Go to www.urban75.org/newyork/ for a list of bars and clubs.
And there'll be a big update soon!


----------



## Ryazan (Nov 9, 2005)

Ok thanks.  I don't usually go anywhere else apart from the forums, so I wasn't to know.  But, that said, it would still be good to hear also from posters own experiences of such places.


----------



## editor (Nov 9, 2005)

Ryazan said:
			
		

> Ok thanks.  I don't usually go anywhere else apart from the forums, so I wasn't to know.  But, that said, it would still be good to hear also from posters own experiences of such places.


There's also a blog from my various NYC visits on that section, as well as current updates which should give you loads of ideas for places to visit!

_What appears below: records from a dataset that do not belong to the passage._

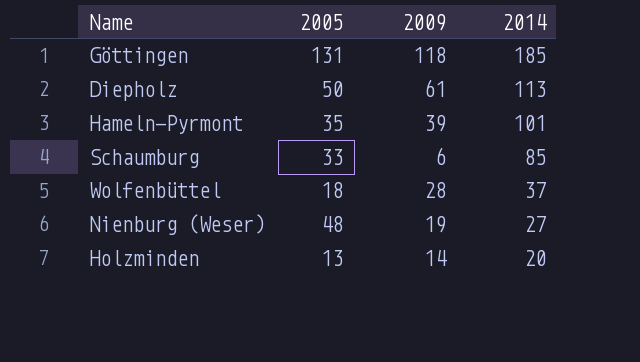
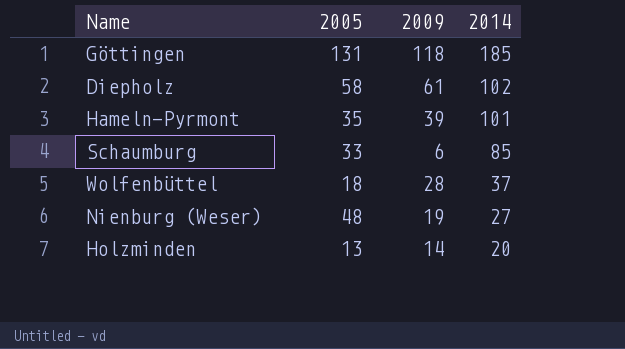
Diepholz | 2005: 50 -> 58
Diepholz | 2014: 113 -> 102

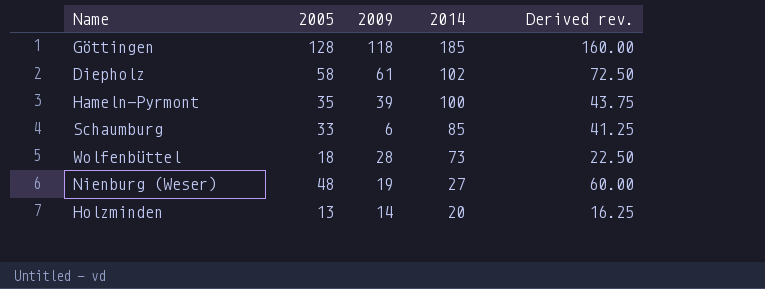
column Derived rev. | formula: none -> [2005] * 1.25
Göttingen | 2005: 131 -> 128
Hameln-Pyrmont | 2014: 101 -> 100
Wolfenbüttel | 2014: 37 -> 73

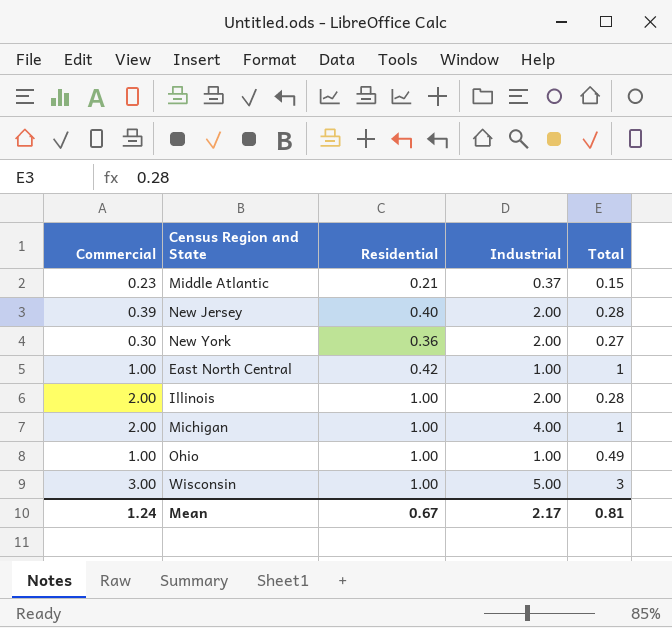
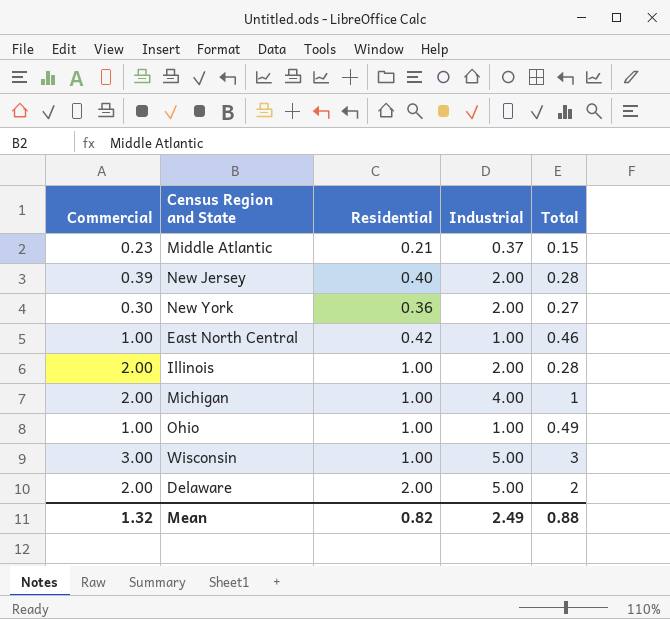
East North Central | Total: 1 -> 0.46
row Delaware: none -> 2.00 | 2.00 | 5.00 | 2
Mean | Commercial: 1.24 -> 1.32
Mean | Residential: 0.67 -> 0.82
Mean | Industrial: 2.17 -> 2.49
Mean | Total: 0.81 -> 0.88

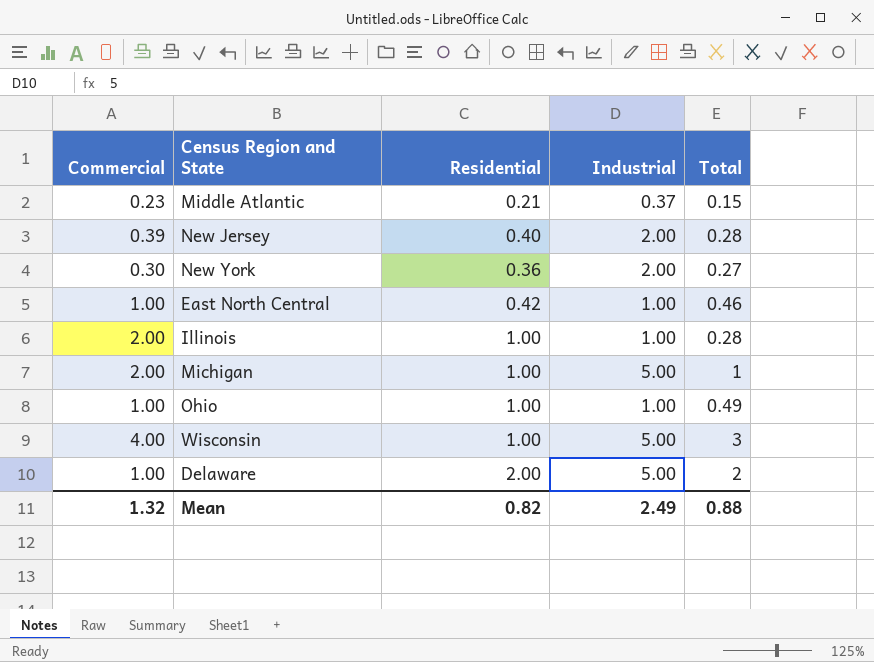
Illinois | Industrial: 2.00 -> 1.00
Michigan | Industrial: 4.00 -> 5.00
Wisconsin | Commercial: 3.00 -> 4.00
Delaware | Commercial: 2.00 -> 1.00

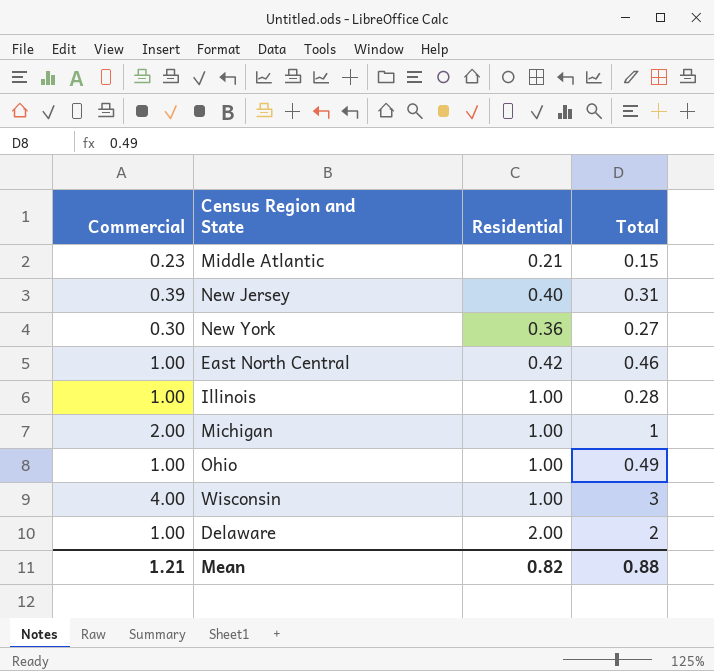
column Industrial | position: 4 -> none
New Jersey | Total: 0.28 -> 0.31
Illinois | Commercial: 2.00 -> 1.00
Mean | Commercial: 1.32 -> 1.21

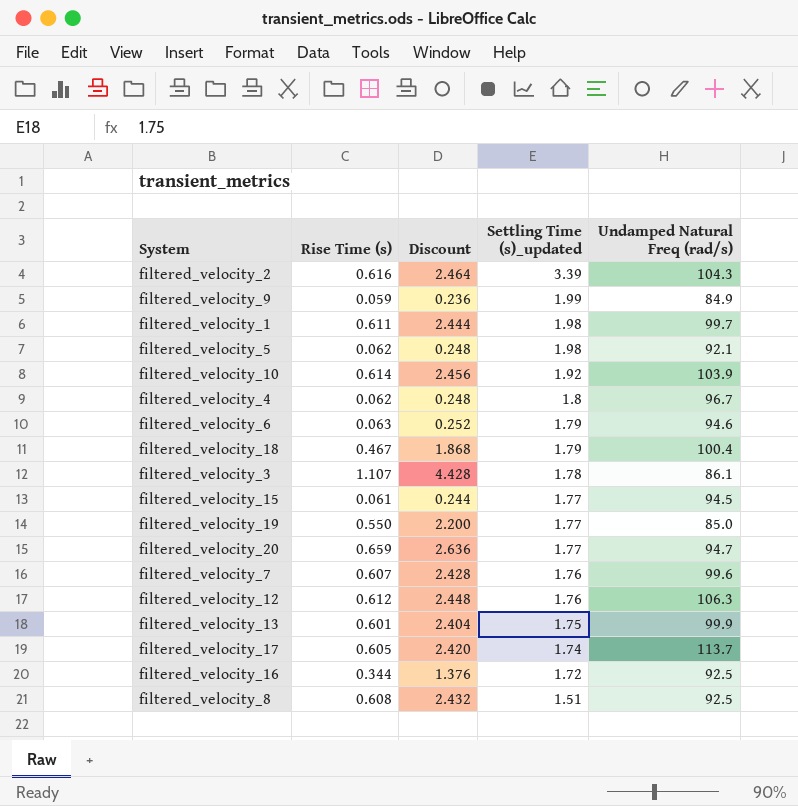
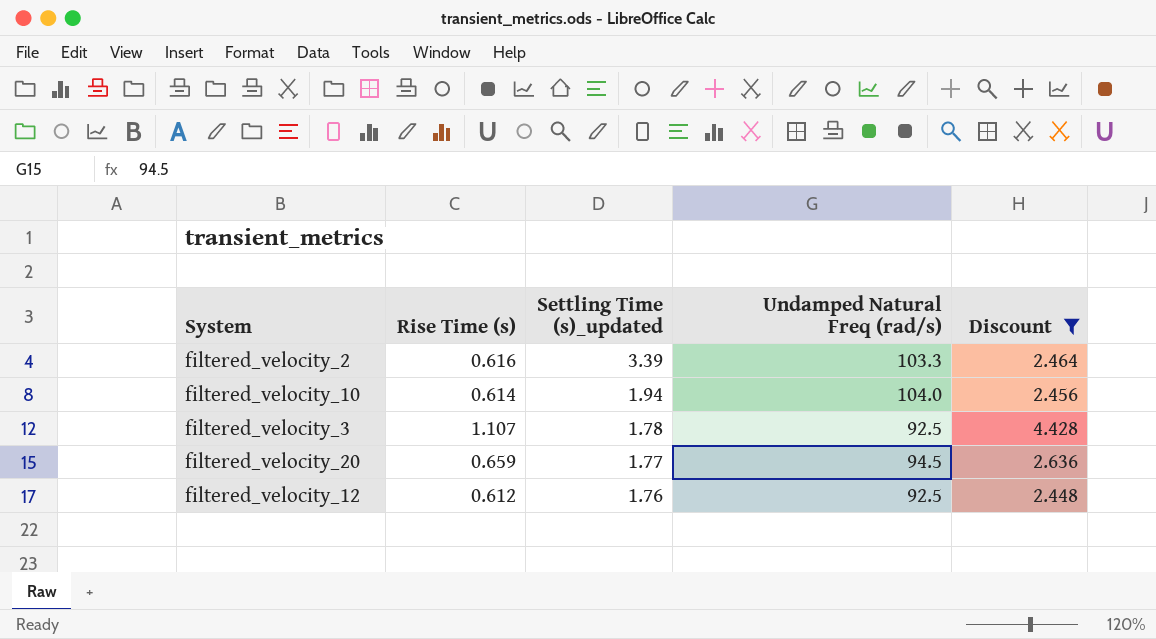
filter: none -> Discount >= 2.448
column Discount | position: 3 -> 5
filtered_velocity_2 | Undamped Natural Freq (rad/s): 104.3 -> 103.3
filtered_velocity_10 | Settling Time (s)_updated: 1.92 -> 1.94
filtered_velocity_10 | Undamped Natural Freq (rad/s): 103.9 -> 104.0
filtered_velocity_3 | Undamped Natural Freq (rad/s): 86.1 -> 92.5
filtered_velocity_20 | Undamped Natural Freq (rad/s): 94.7 -> 94.5
filtered_velocity_12 | Undamped Natural Freq (rad/s): 106.3 -> 92.5

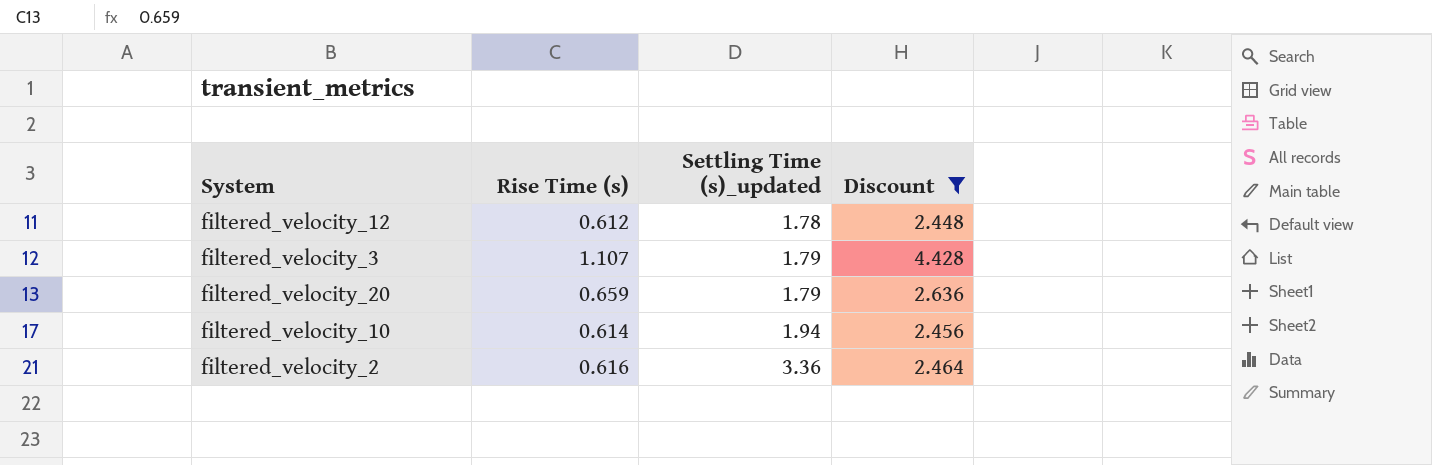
row order: Settling Time (s)_updated descending -> Settling Time (s)_updated ascending
column Undamped Natural Freq (rad/s) | position: 4 -> none
filtered_velocity_12 | Settling Time (s)_updated: 1.76 -> 1.78
filtered_velocity_3 | Settling Time (s)_updated: 1.78 -> 1.79
filtered_velocity_20 | Settling Time (s)_updated: 1.77 -> 1.79
filtered_velocity_2 | Settling Time (s)_updated: 3.39 -> 3.36

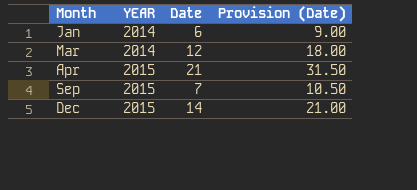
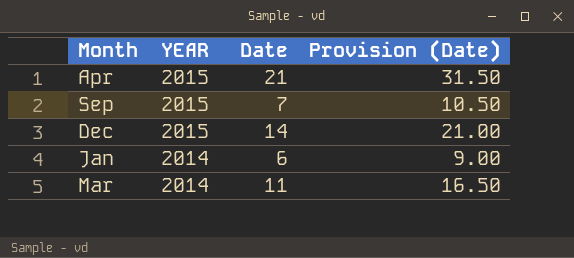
row order: Month ascending -> YEAR descending
Mar | Date: 12 -> 11
Mar | Provision (Date): 18.00 -> 16.50

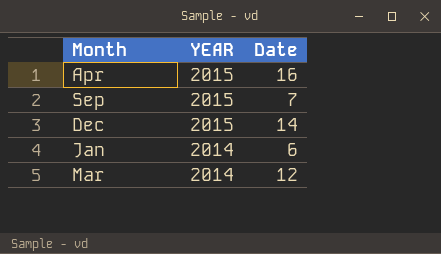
column Provision (Date) | formula: [Date] * 1.5 -> none
Apr | Date: 21 -> 16
Mar | Date: 11 -> 12

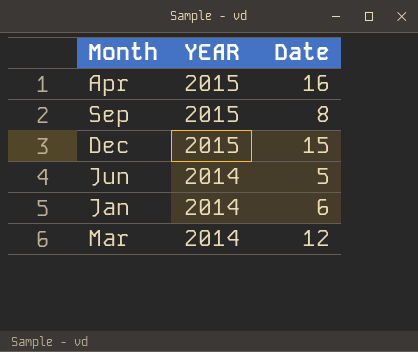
Sep | Date: 7 -> 8
Dec | Date: 14 -> 15
row Jun: none -> 2014 | 5

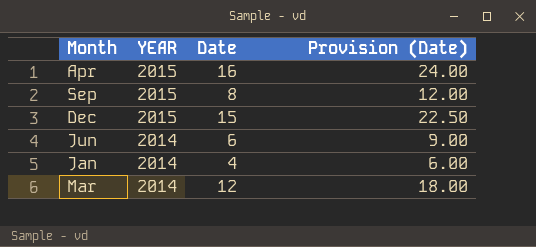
column Provision (Date) | formula: none -> [Date] * 1.5
Jun | Date: 5 -> 6
Jan | Date: 6 -> 4

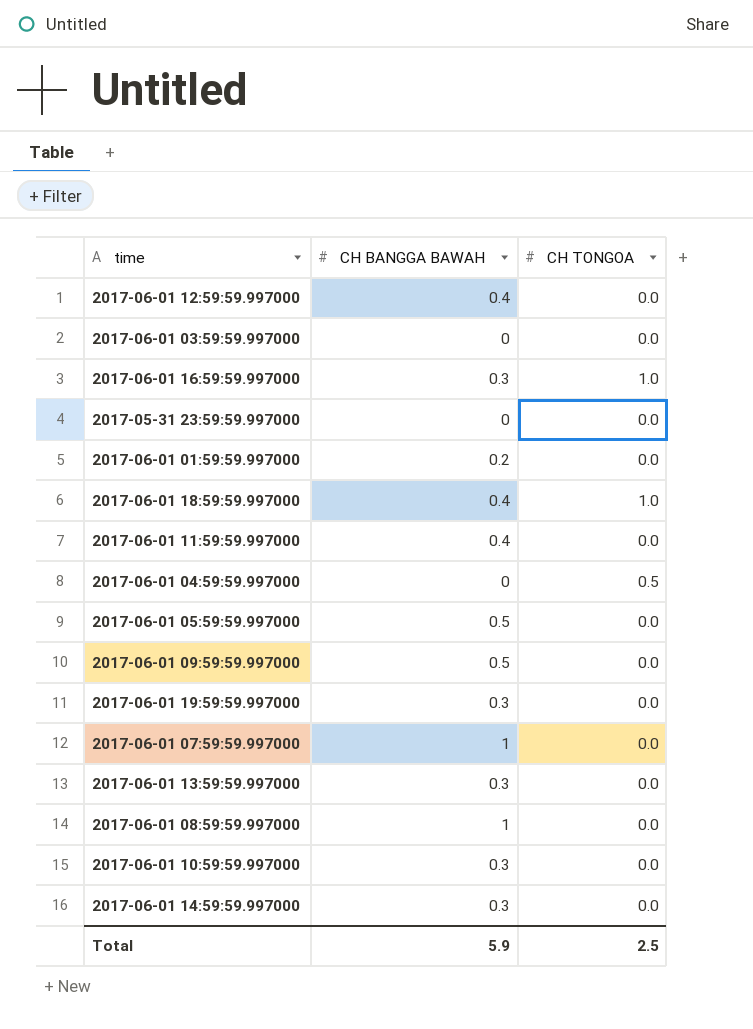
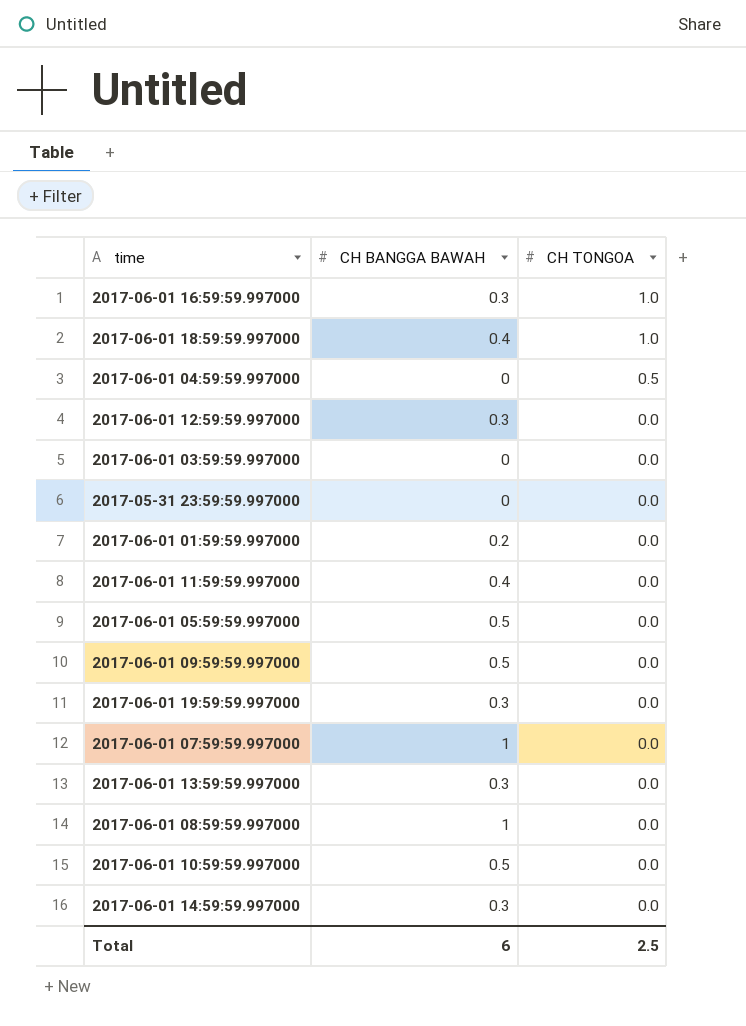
row order: none -> CH TONGOA descending
2017-06-01 12:59:59.997000 | CH BANGGA BAWAH: 0.4 -> 0.3
2017-06-01 10:59:59.997000 | CH BANGGA BAWAH: 0.3 -> 0.5
Total | CH BANGGA BAWAH: 5.9 -> 6

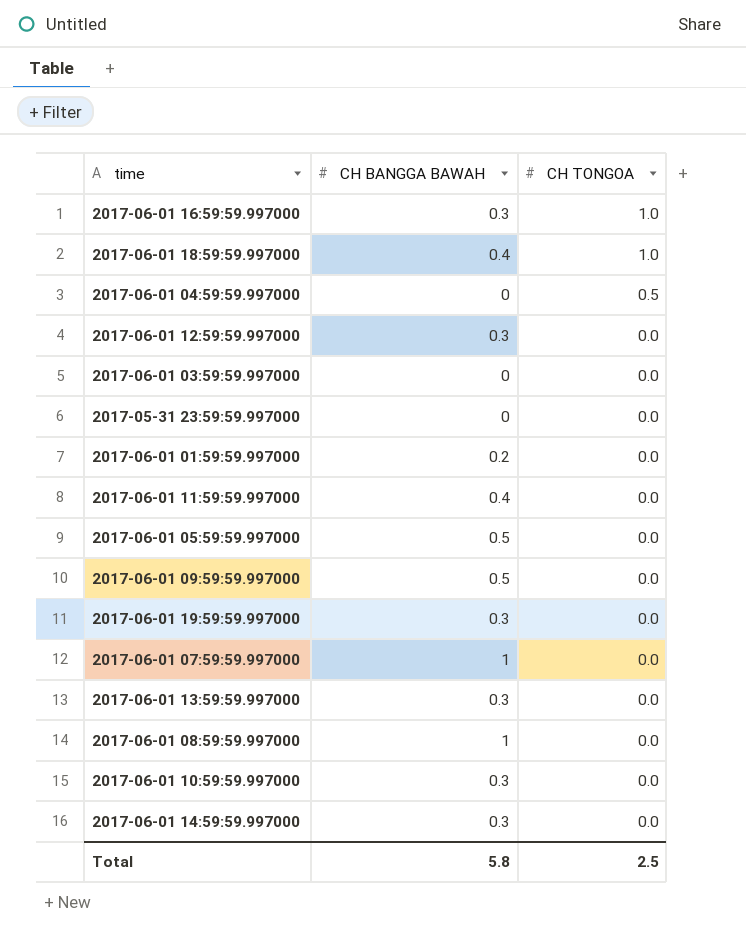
2017-06-01 10:59:59.997000 | CH BANGGA BAWAH: 0.5 -> 0.3
Total | CH BANGGA BAWAH: 6 -> 5.8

And, of course, there's the hundreds of NY pictures....


----------



## Ryazan (Nov 9, 2005)

Thanks. Even though being registered for 18 months I just usually use the politics boards and so rarely venture elsewhere on U75.  But I have seen some of the pictures of NY   .  If you ever go to Moscow (my home from home) take some excellent pics and put them up on the site.  Please.


----------



## Concrete Meadow (Nov 10, 2005)

During the Chinese New Year celebrations, there will be free weekend parades, dragon and lion dances plus food tastings along Mott Street in Manhattan's Chinatown (and on 8th Avenue, Brooklyn as well as in Flushing, Queens...) The first day of the lunar New Year will fall on 29 January 2006 and the celebrations go on for 15 days or, until 12 February. If you are in town at that time, don't miss the events 

Also, February will be quite ... white ...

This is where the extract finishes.